A segunda se divide em disciplinar (4), em um processo administrativo que tramitará junto a uma instituição pública ou privada em que o profissional de medicina atue, objetivando a averiguação de descumprimento de normativas internas, e em ético-profissional, em caso de denúncia realizada junto ao Conselho Regional de Medicina (CRM), que poderá ser proposta por pessoa interessada (paciente, familiar ou instituição privada), pelo próprio conselho – hipótese em que será intitulada de “ex officio”, ou remetida por instituição pública devido a existência de convênio ou por força de lei. (5)

Camila Vasconcelos
Advogada em Direito Médico, Professora da Faculdade de Medicina UFBA e
Doutora em Bioética pela Universidade de Brasília – UNB

 

(1) Jonas H. O princípio responsabilidade: ensaio de uma ética para a civilização tecnológica. Rio de Janeiro: Contraponto: Ed. PUC-Rio, 2006, p. 165.

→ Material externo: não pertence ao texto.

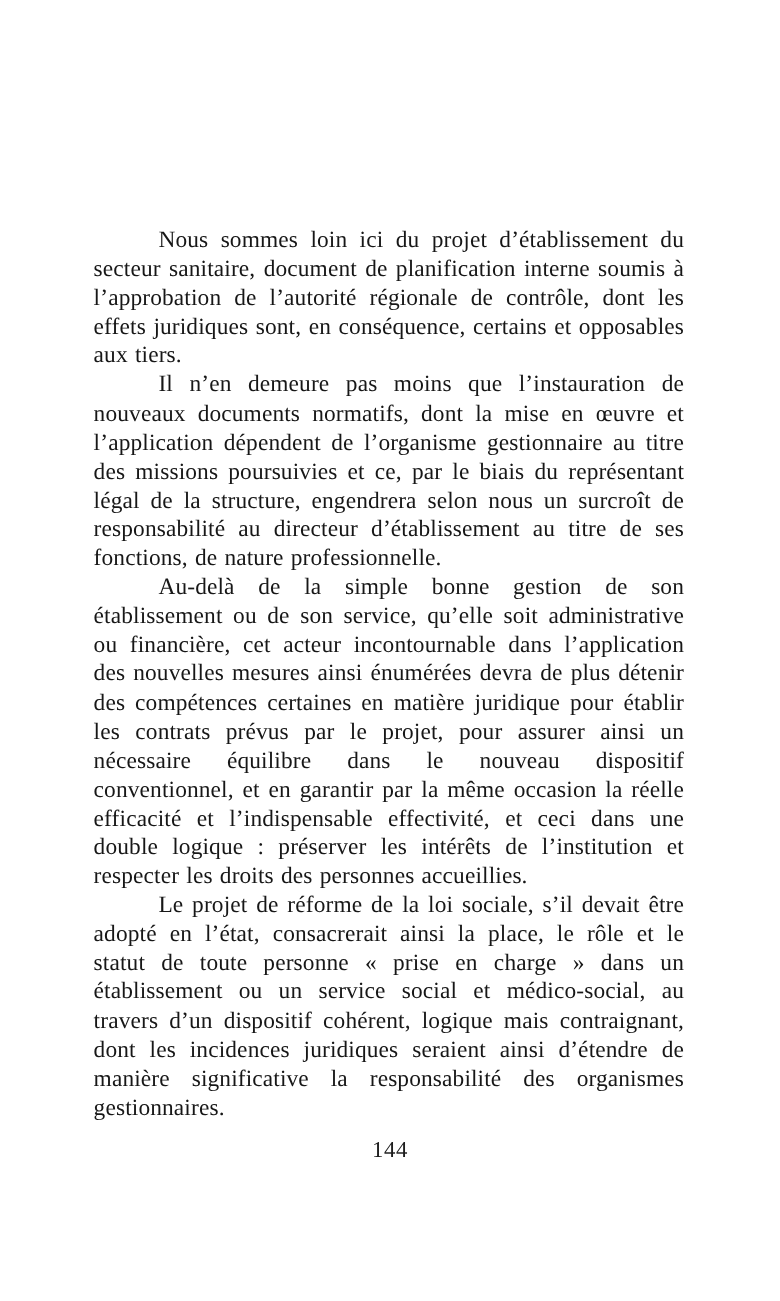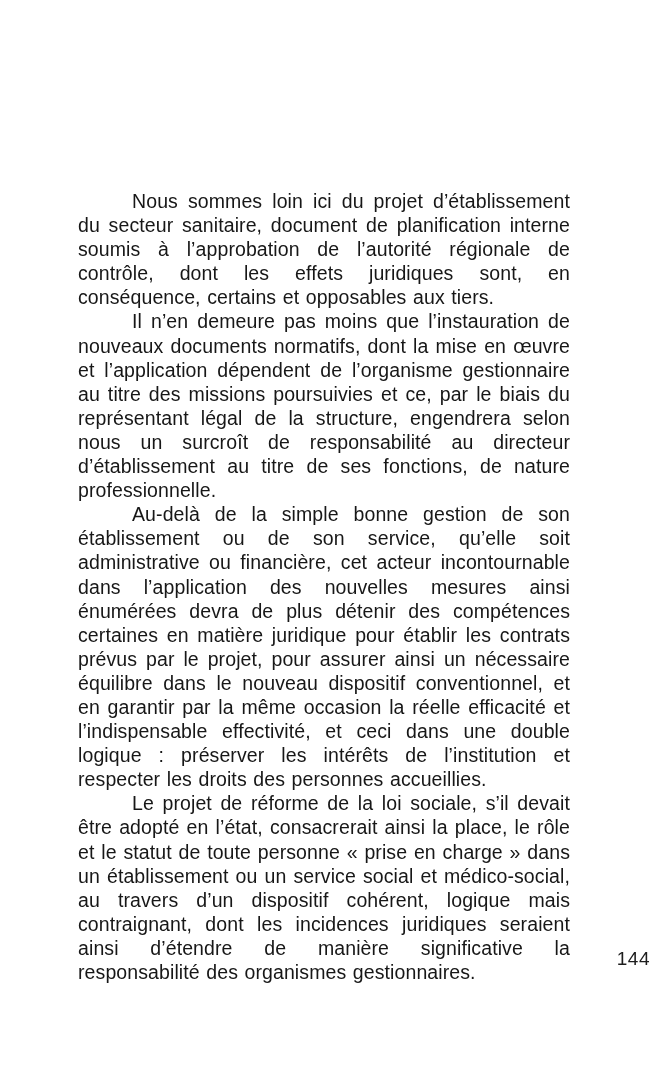--- a/index.html
+++ b/index.html
@@ -13,7 +13,7 @@
     height: 1084px;
     background: #ffffff;
     overflow: hidden;
-    font-family: Liberation Sans, sans-serif;
+    font-family: Liberation Serif, serif;
     color: #171717;
   }
   .text-block {

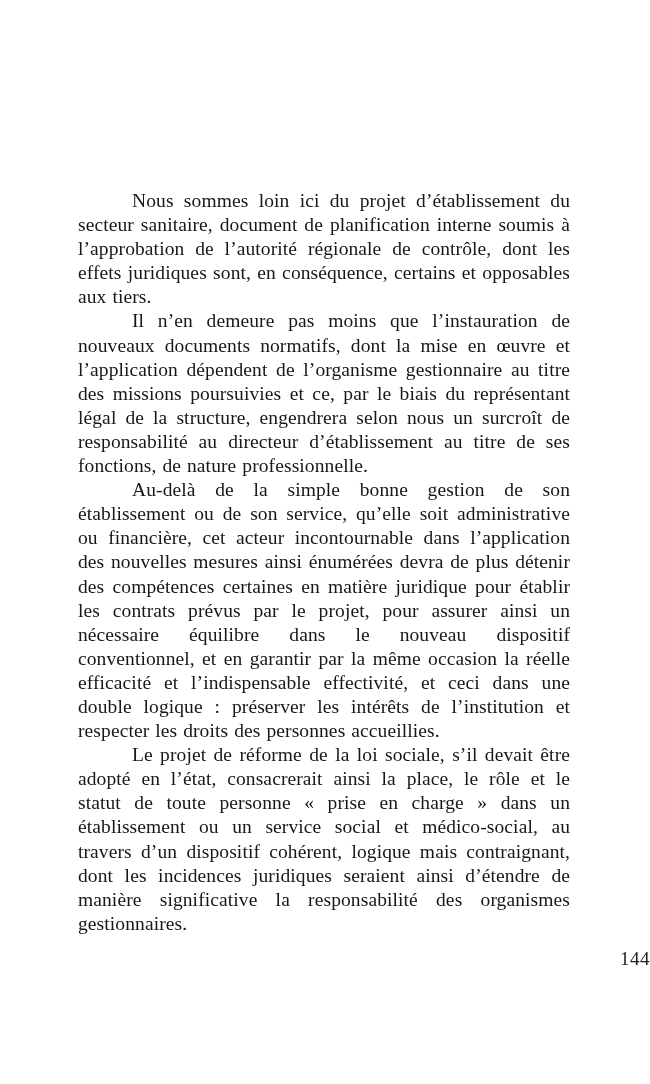--- a/index.html
+++ b/index.html
@@ -36,7 +36,7 @@
     top: 948px;
     left: 0;
     width: 650px;
-    text-align: right;
+    text-align: center;
     font-size: 19px;
     letter-spacing: 0.5px;
     color: #1d1d1d;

(2) Conselho Federal de Medicina do Brasil. Resolução CFM nº 2.217/2018. Aprova o Código de Ética Médica. Publicada no D.O.U. de 01 de novembro de 2018, Seção I, p.179. Modificada pela Resolução CFM nº 2.222/2018. Disponível em: < https://sistemas.cfm.org.br/normas/visualizar/resolucoes/BR/2018/2217>. Acesso em: 06 ago 2019.

(3) Beauchamp TL, Childress JF. Principles of Biomedical ethics. New York: Oxford University Press, 2013.

(4) Um processo administrativo poderá também ser aberto no local de prestação do serviço médico, seja ele público ou privado, quando a direção do estabelecimento assim entender necessário para apuração de eventual problema interno. Neste caso, transcorrerá um processo administrativo disciplinar interno, diverso do administrativo ético-profissional, que correrá perante o conselho de classe.

(5) A respeito desta remessa vale ressaltar, a título de exemplo, que no Estado da Bahia no Ministério Público há o Núcleo de Apuração de Crimes Relativos a Erros na Área de Saúde, que pode ser acionado por “cidadão que acredita ter sido vítima de erro cometido por profissionais da área de saúde”, servindo para apoio jurídico e instauração de procedimento investigatório capaz de ensejar a abertura de processo penal. Tendo em vista o estabelecimento de um convênio entre este órgão e o Conselho Regional de Medicina do mesmo estado, as denúncias realizadas ao órgão ministerial são remetidas institucionalmente, hipótese em que, após análise interna do Conselho, poderá ser aberta sindicância e, sendo o caso, posterior abertura de Processo Ético-Profissional.

 

*Trecho retirado de Tese original: VASCONCELOS, Camila. Judicialização da Medicina no Brasil: uma análise crítico-propositiva de um problema persistente sob a ótica da Bioética de Intervenção. 2017. 155 f. Tese (Doutorado em Bioética) Universidade de Brasília, Brasília, 2017.